---------- Supplied material

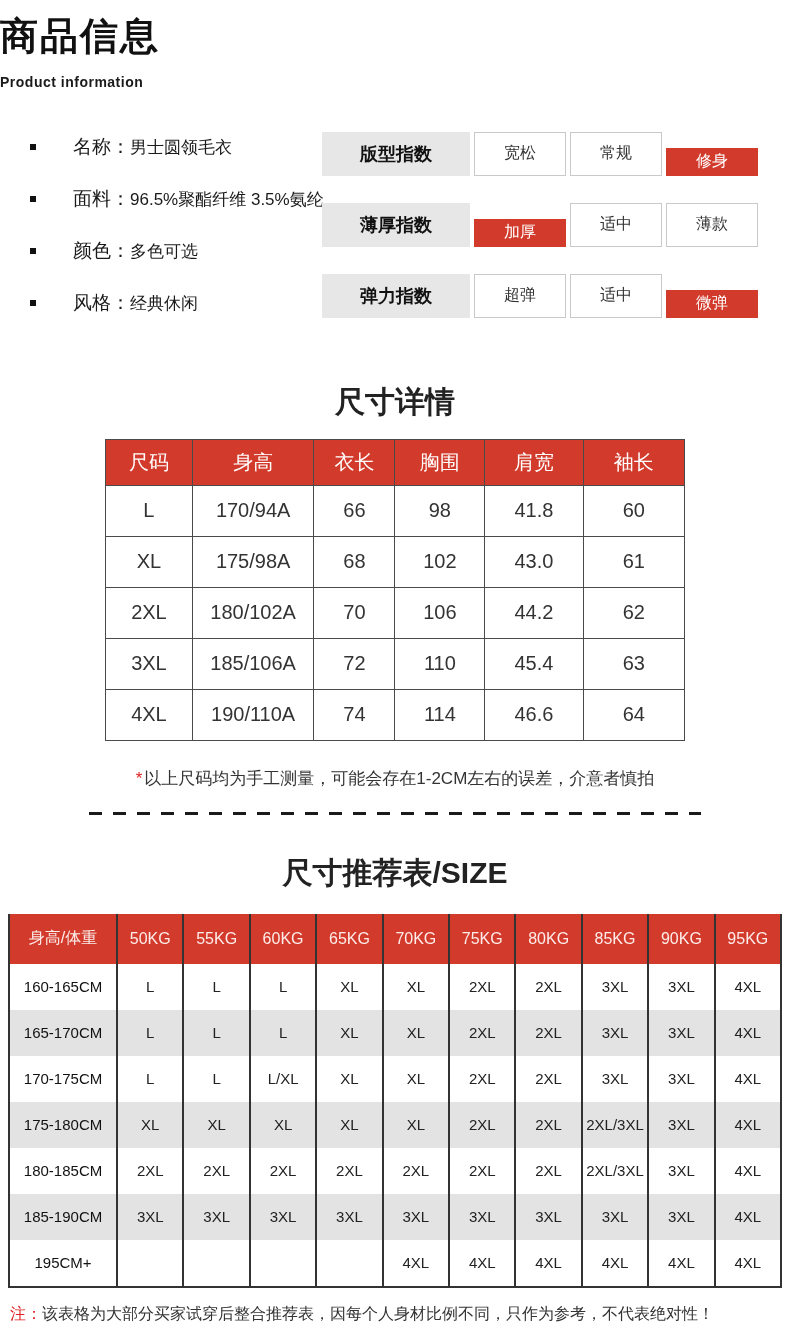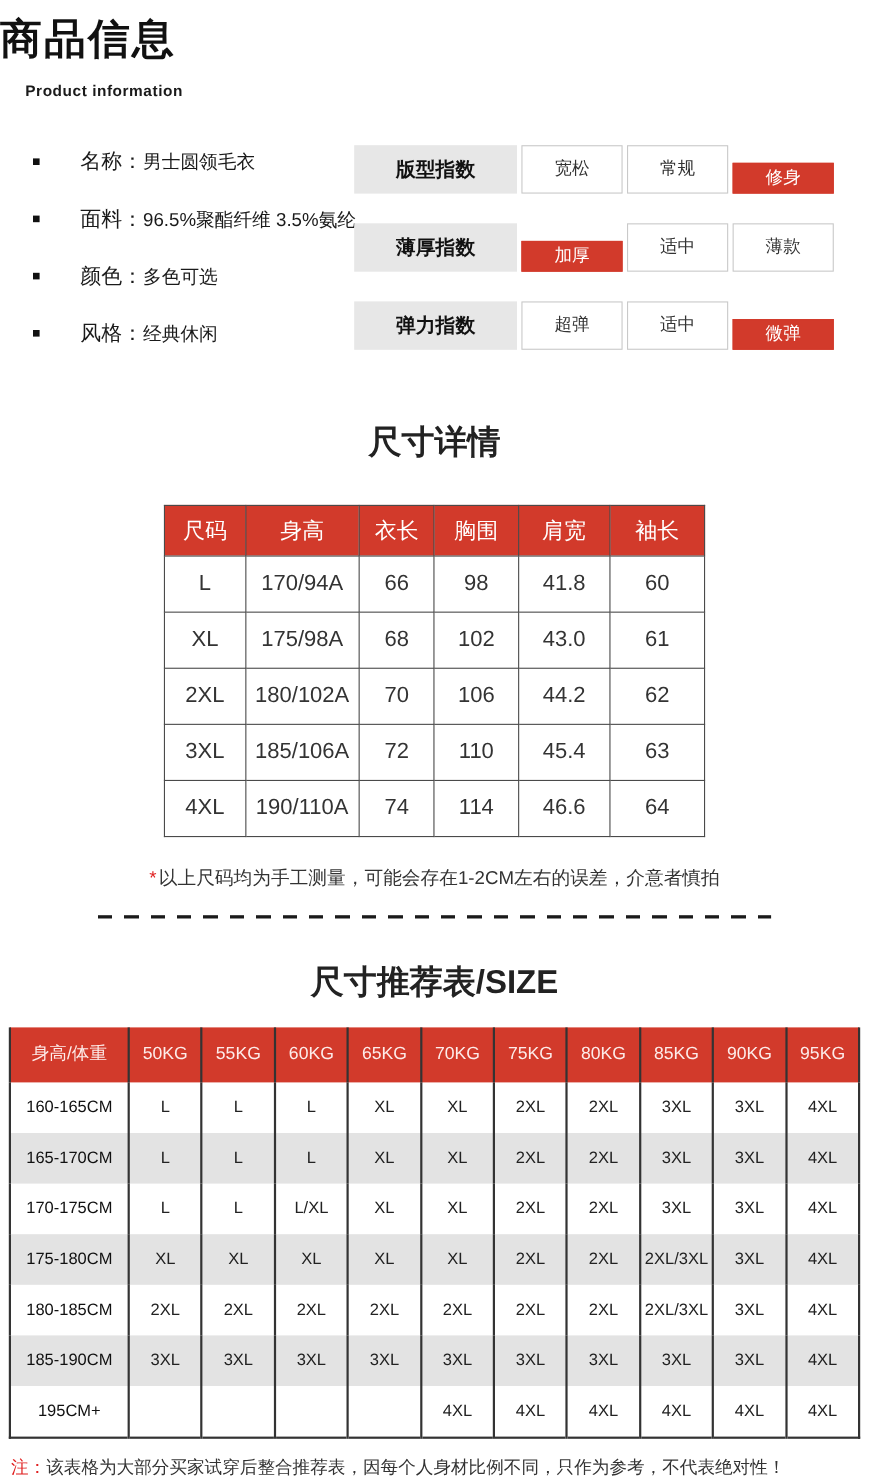"Product information" .page-subtitle { margin-left: 23px -> none }
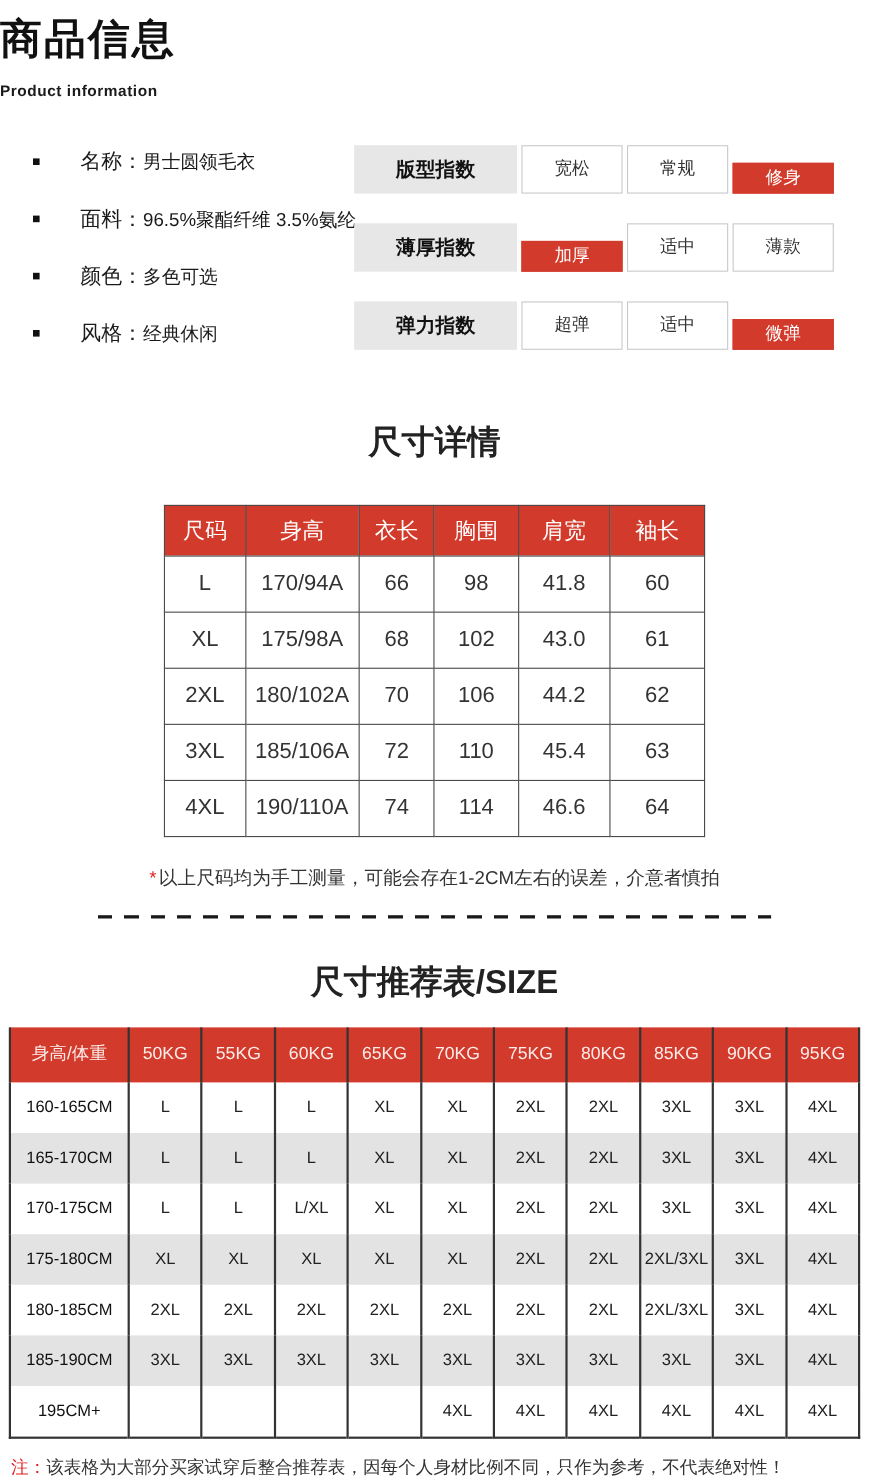"尺码" table.detail { margin: 36px auto 0 auto -> 16px auto 0 auto; width: 492px -> 580px }
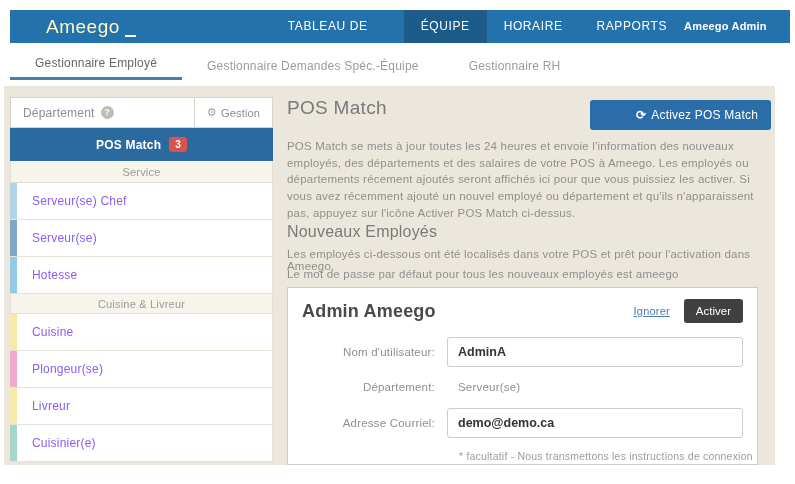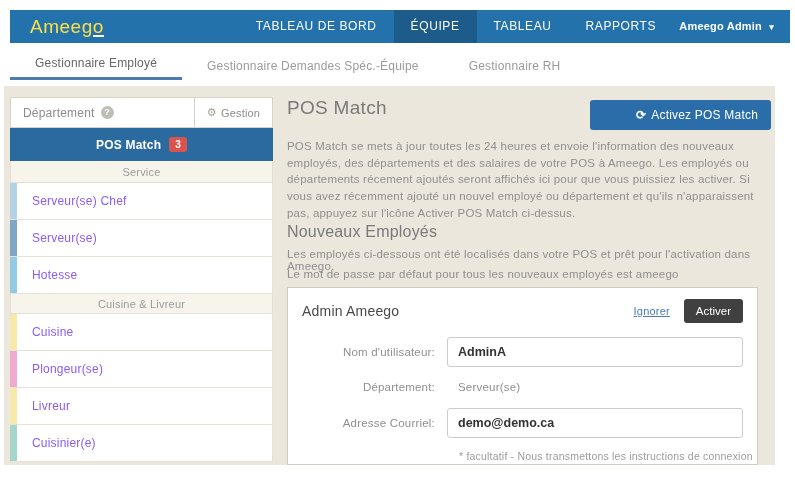"Ameego" .logo { color: #fde047 -> #fef9c3; padding: 0 20px -> 0 36px }
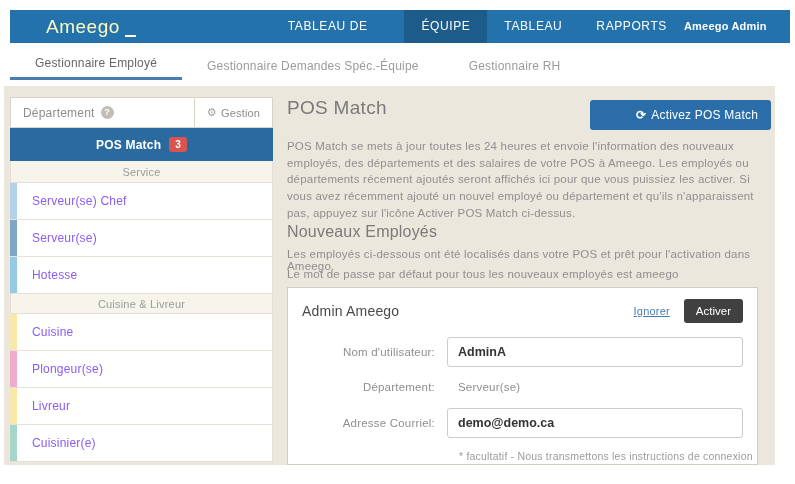"TABLEAU" div.nav-item { text: TABLEAU -> HORAIRE }
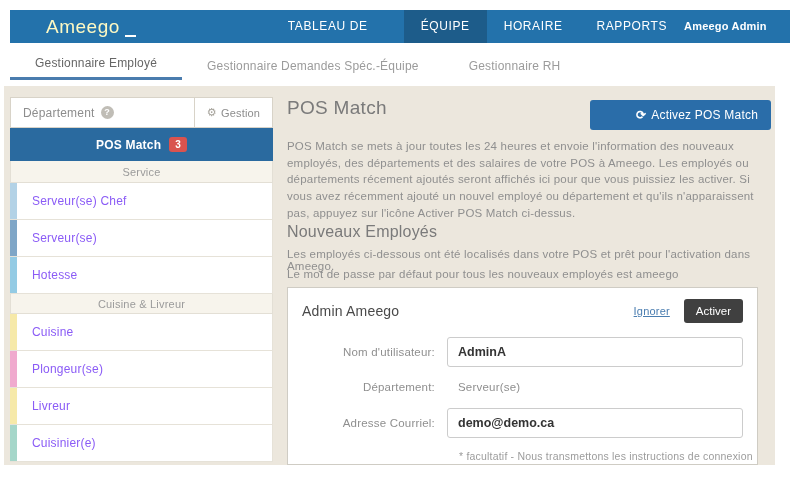"Admin Ameego" .card-name { font-size: 14px -> 18px; font-weight: normal -> bold }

--------------------

**Exercise aim**
The line containing "margin: 36px auto" and all lines after it, through the last line of the records, should be returned exactly. Omit the pictures.

**Answer space**
"尺码" table.detail { margin: 36px auto 0 auto -> 16px auto 0 auto; width: 492px -> 580px }
"Ameego" .logo { color: #fde047 -> #fef9c3; padding: 0 20px -> 0 36px }
"TABLEAU" div.nav-item { text: TABLEAU -> HORAIRE }
"Admin Ameego" .card-name { font-size: 14px -> 18px; font-weight: normal -> bold }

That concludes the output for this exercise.